Email Out of Nowhere
The following message was waiting for me when I opened my email this morning:
Larry, never in my wildest dreams could I have imagined finding a teahouse in this remote corner of the world. Not a teahouse in the Japanese tradition to be sure, but a public place that serves a variety of teas. The incongruity of this place reminds me of the opening scene in Meredith Monk’s film “Book of Days”. I am astonished this place exists, but thankfully so. And there is Internet access as you can see if you are reading this! And the keyboard is in English, though a lot of the keys have strange characters inked in.
I’ll have to hurry as the generator is only fired up once a day for about an hour and it’s only because I am such a unique visitor that the young locals have allowed me a few minutes of their time at the machine. The toothless elders simply sit and stare in disbelief. Luckily I type very quickly which amazes everyone even though what I type must look like gibberish to them. The owner of this out of the way café tells me he went to school for three years in Santa Cruz, California, in the eighties, hence the name: The Sticky Wicket. He has already shown me a much-thumbed picture of himself standing on a California beach somewhere with his wife, who is from Whittier, California (haven’t met her yet). Who would have guessed? His is the first English I’ve heard spoken in several months and it almost sounds foreign to me. Anyway, after several grueling days of cross-country travel I am euphorically sipping a cup of black tea, my first in several weeks! Fortunately I have grown accustomed to Yak milk, and local honey is available. Dawa, the owner, admits he sells far more Yak butter tea than anything else.

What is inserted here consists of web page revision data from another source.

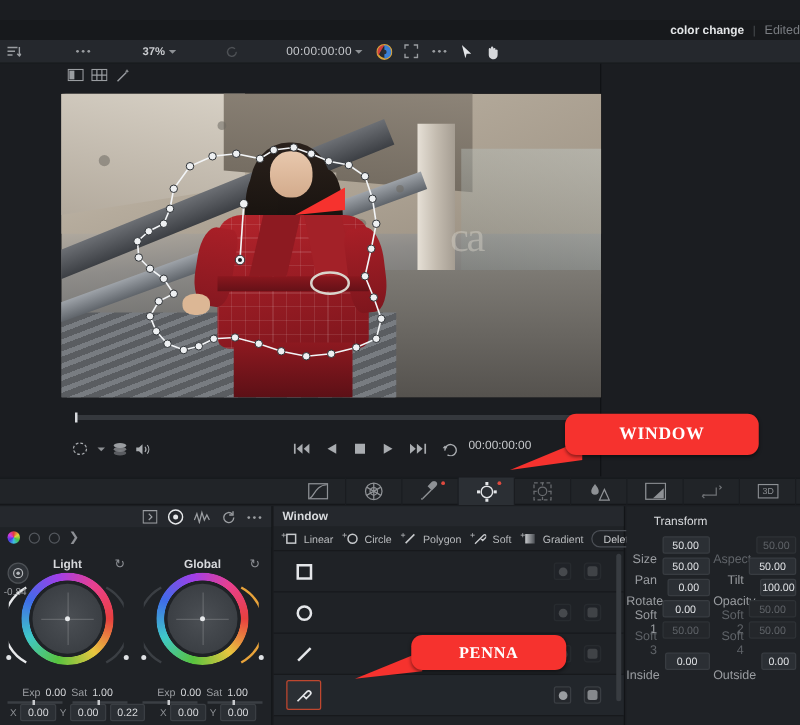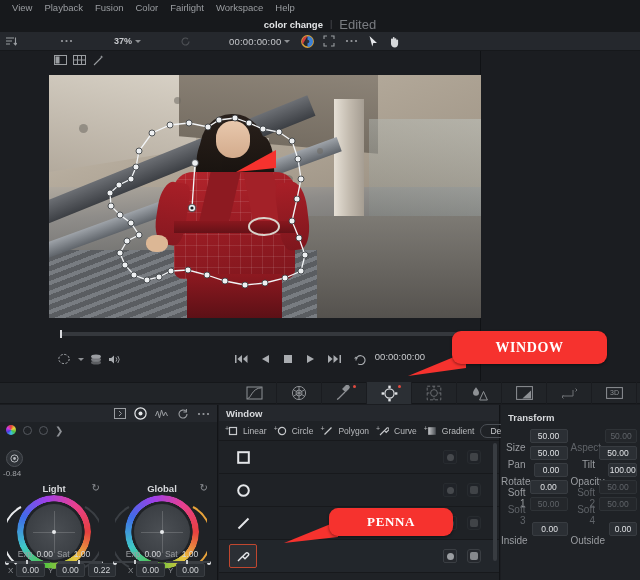"View" div.menubar { html: <div> <div>View</div> <div>Playback</div> <div>Fusion</div> <div>Color</div> <div>Fairlight</div> <div>Workspace</div> <div>Help</div> </div> -> none }
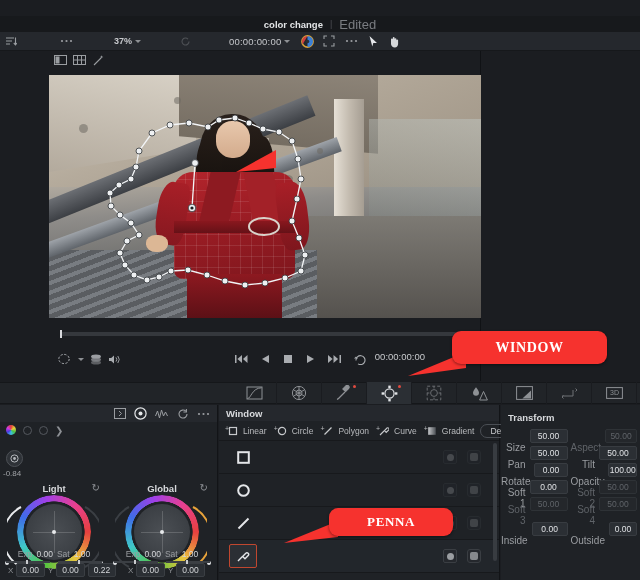"color change" .titlebar { justify-content: center -> flex-end }
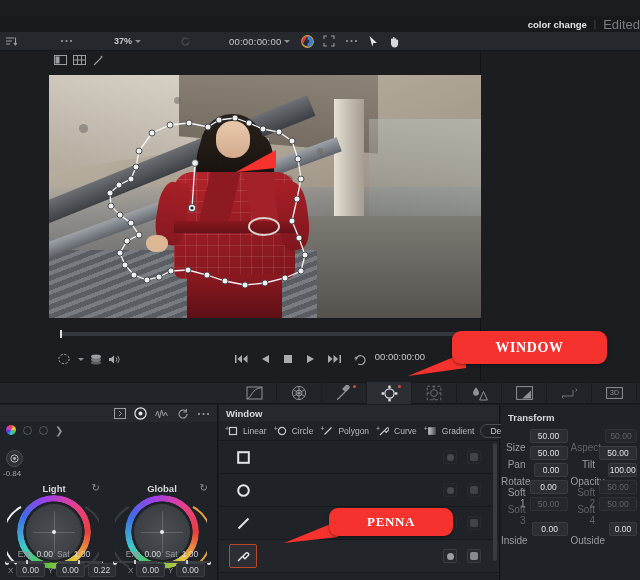"Edited" .proj-state { font-size: 13px -> 10px }
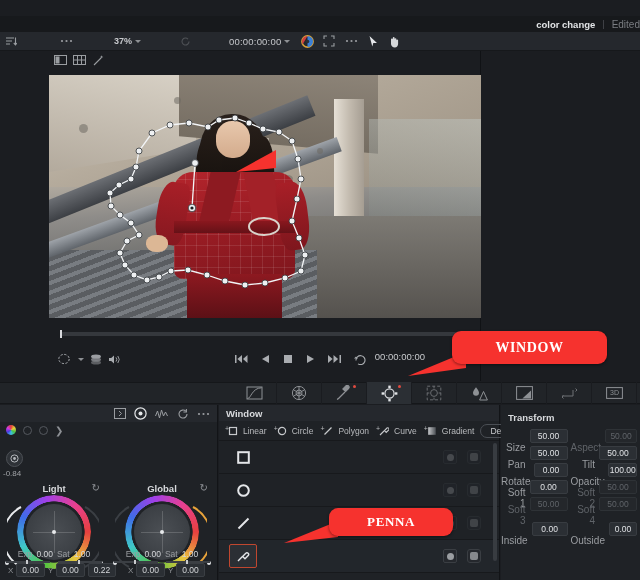"ca" div.sc-store { html: none -> <div>ca</div> }
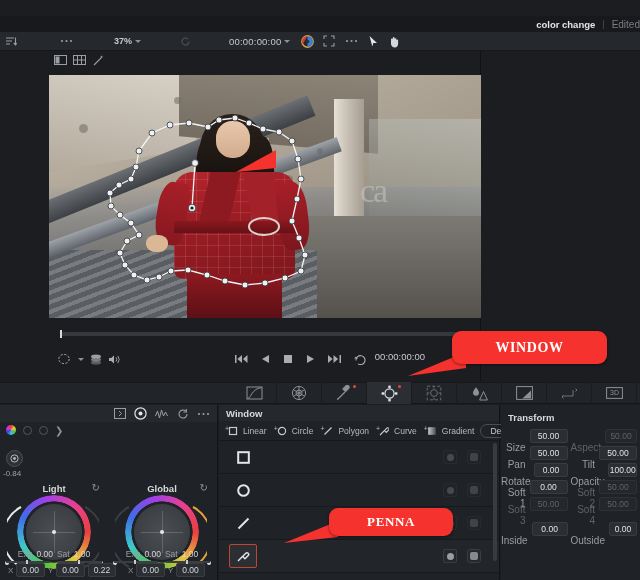"Transform" .tr-hdr { font-weight: bold -> normal; padding: 7px 0 4px 7px -> 7px 0 4px 22px }
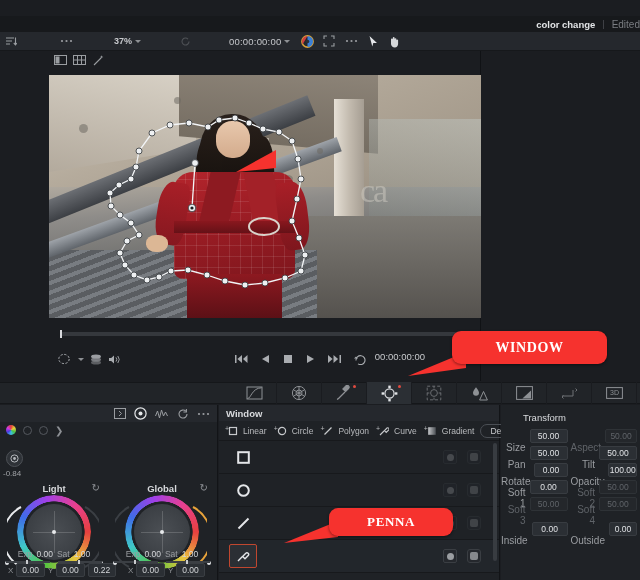"Curve" span.ws-lbl { text: Curve -> Soft }
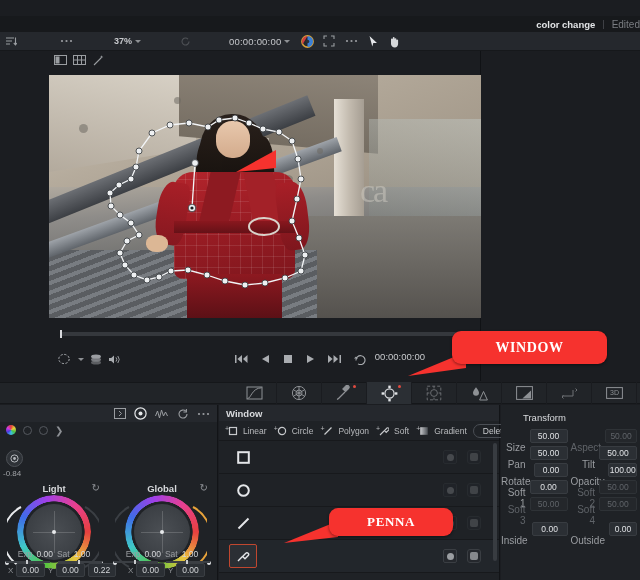"Light" .wheel-hdr { margin-top: 37px -> none }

I am down to my last pencil nub and make my journal entries on flimsy scraps of paper I manage to buy or beg along the way. Can you imagine what might happen if I pulled a sparkling white ream of 8 ½ x 11, 20 pound bond from my rucksack right now? Very little, probably. Only Dawa might be impressed.
I started out from Rangpur with at least a dozen number two pencils but gave many away, and others were apparently stolen. Will write if I find sufficient paper and an envelope, or just a sheet of paper large enough to fold into an envelope. Remember those thin, blue-paper aerogrammes we once used? My watercolours are almost exhausted so I make few sketches.
Well, the local lads look rather anxious for their turn at the machine and I need to refill my cup so I’d better sign off. Just wanted to let you know I am still alive. I have much to tell you.
Ciyarsa, (or something like that)
Ps I may stay here a few days, or weeks if the weather holds, and if I do I’m sure I’ll be able to email you again before moving on. Nights are still chilly. Dawa has a large photo of a place called Mt. Emei in Sichuan Province, China on the wall above his tea collection. Looks like an interesting destination.